==== Provided data ====
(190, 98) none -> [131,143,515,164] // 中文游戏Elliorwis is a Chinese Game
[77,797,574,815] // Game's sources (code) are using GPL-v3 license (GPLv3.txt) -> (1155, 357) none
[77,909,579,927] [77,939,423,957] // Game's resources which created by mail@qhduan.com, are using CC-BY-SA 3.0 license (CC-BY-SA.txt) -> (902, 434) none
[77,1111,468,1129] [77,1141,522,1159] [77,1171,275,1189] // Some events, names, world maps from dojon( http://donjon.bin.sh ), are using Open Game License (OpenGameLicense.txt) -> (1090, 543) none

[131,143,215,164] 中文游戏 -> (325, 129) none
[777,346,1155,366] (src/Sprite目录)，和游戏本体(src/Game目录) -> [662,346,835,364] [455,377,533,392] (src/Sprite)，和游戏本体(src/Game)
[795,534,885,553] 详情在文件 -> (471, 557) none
====
==== Provided data ====
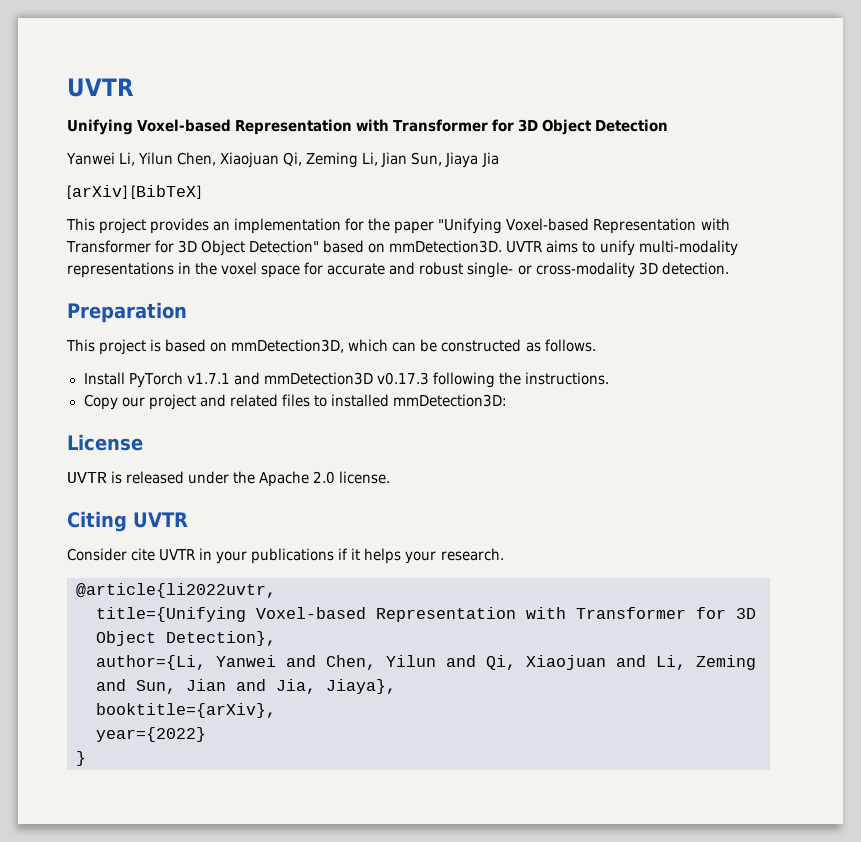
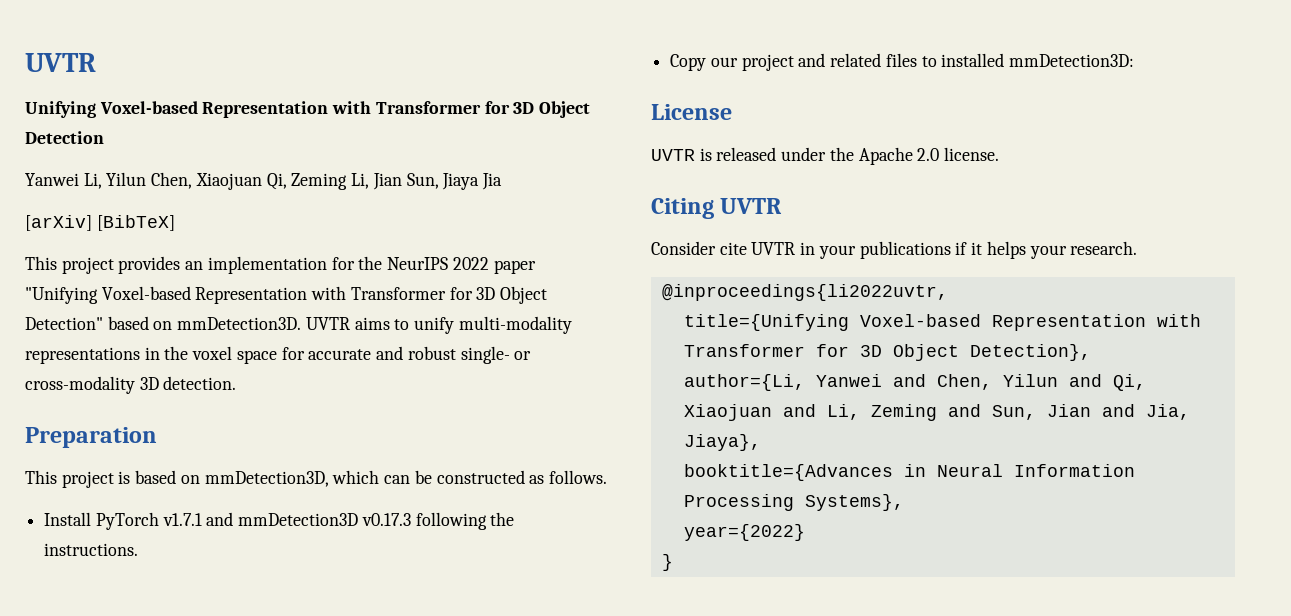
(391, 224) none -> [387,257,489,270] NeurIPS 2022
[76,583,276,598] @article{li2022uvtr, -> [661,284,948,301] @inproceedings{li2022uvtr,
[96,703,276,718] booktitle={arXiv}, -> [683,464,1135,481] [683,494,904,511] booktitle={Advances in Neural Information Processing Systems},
====
==== Provided data ====
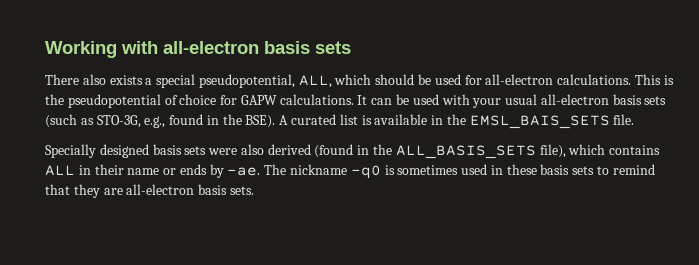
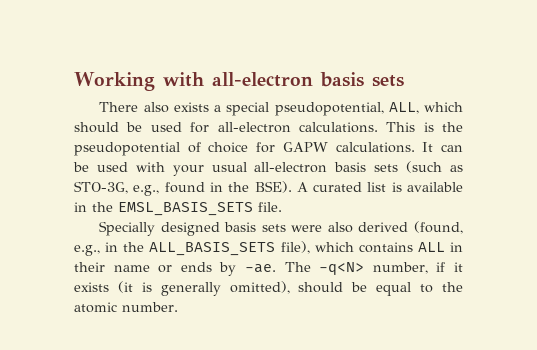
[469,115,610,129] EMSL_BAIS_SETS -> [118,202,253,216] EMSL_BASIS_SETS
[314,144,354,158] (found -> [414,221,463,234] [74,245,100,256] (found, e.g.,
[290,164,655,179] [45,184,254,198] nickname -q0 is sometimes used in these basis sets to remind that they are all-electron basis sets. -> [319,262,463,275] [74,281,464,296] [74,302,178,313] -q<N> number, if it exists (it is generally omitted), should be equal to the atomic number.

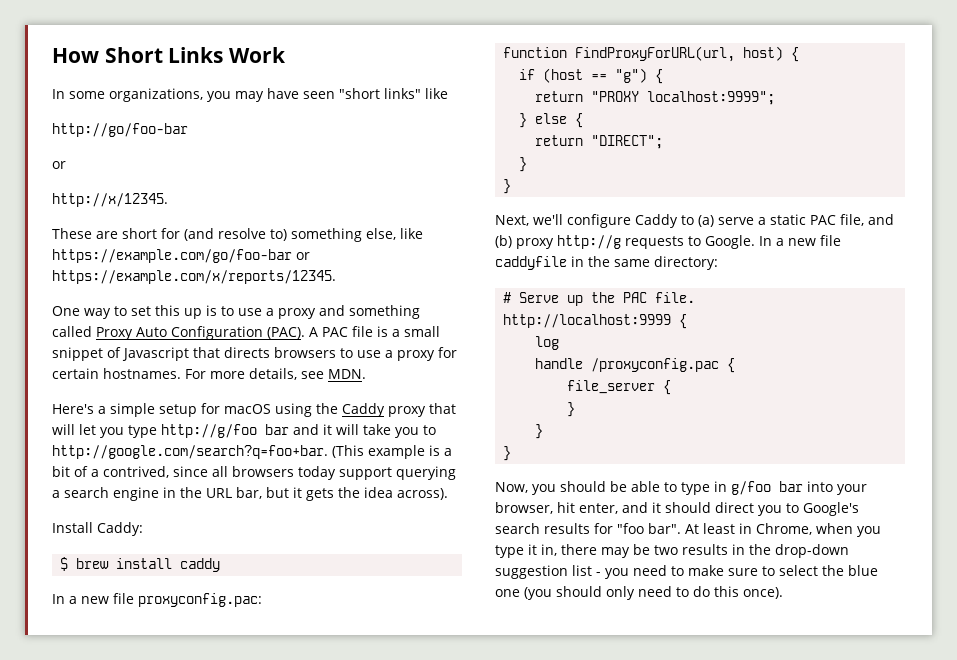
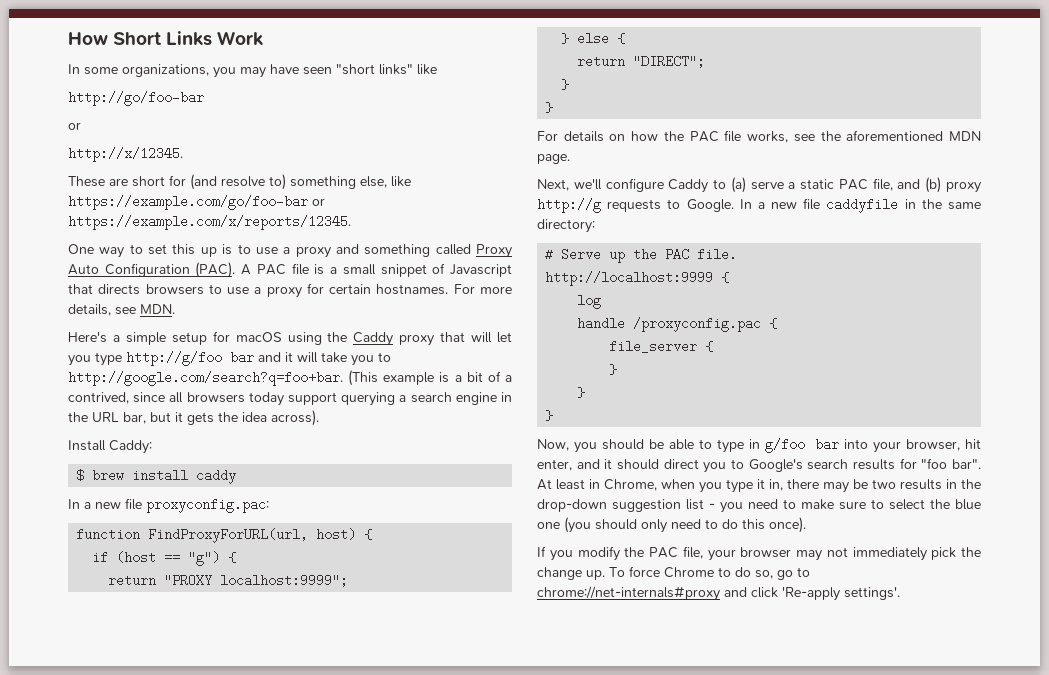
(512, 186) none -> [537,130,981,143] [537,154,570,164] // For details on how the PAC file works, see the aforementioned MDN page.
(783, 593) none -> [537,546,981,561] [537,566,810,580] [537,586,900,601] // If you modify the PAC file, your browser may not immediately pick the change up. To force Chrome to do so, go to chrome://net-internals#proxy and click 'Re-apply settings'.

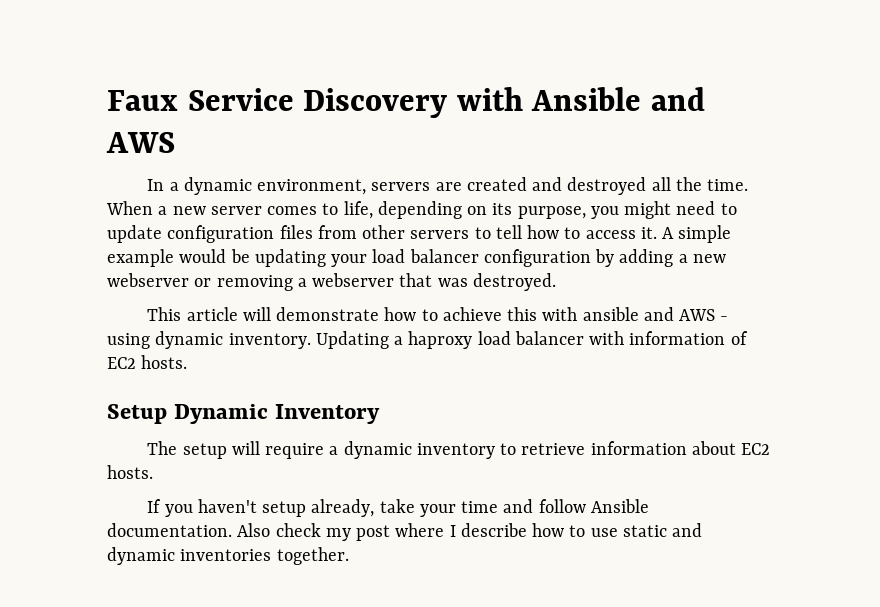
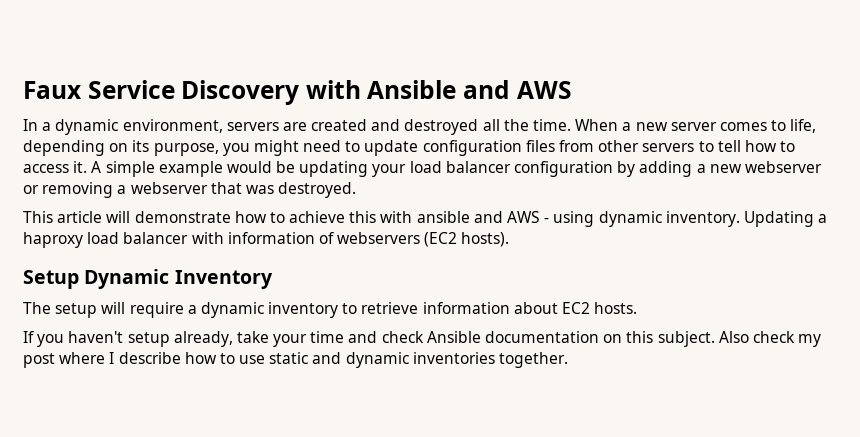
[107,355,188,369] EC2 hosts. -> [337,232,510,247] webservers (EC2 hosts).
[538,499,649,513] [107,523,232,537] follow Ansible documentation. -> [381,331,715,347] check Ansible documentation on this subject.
====
* _What to work on_: With the pictures omitted, print the lines above exactly, beginning at the line with "[290,164,655,179] [45,184,254,198] nickname" and going on through the line with "[538,499,649,513] [107,523,232,537] follow".

* _Result of the exercise_:
[290,164,655,179] [45,184,254,198] nickname -q0 is sometimes used in these basis sets to remind that they are all-electron basis sets. -> [319,262,463,275] [74,281,464,296] [74,302,178,313] -q<N> number, if it exists (it is generally omitted), should be equal to the atomic number.

(512, 186) none -> [537,130,981,143] [537,154,570,164] // For details on how the PAC file works, see the aforementioned MDN page.
(783, 593) none -> [537,546,981,561] [537,566,810,580] [537,586,900,601] // If you modify the PAC file, your browser may not immediately pick the change up. To force Chrome to do so, go to chrome://net-internals#proxy and click 'Re-apply settings'.

[107,355,188,369] EC2 hosts. -> [337,232,510,247] webservers (EC2 hosts).
[538,499,649,513] [107,523,232,537] follow Ansible documentation. -> [381,331,715,347] check Ansible documentation on this subject.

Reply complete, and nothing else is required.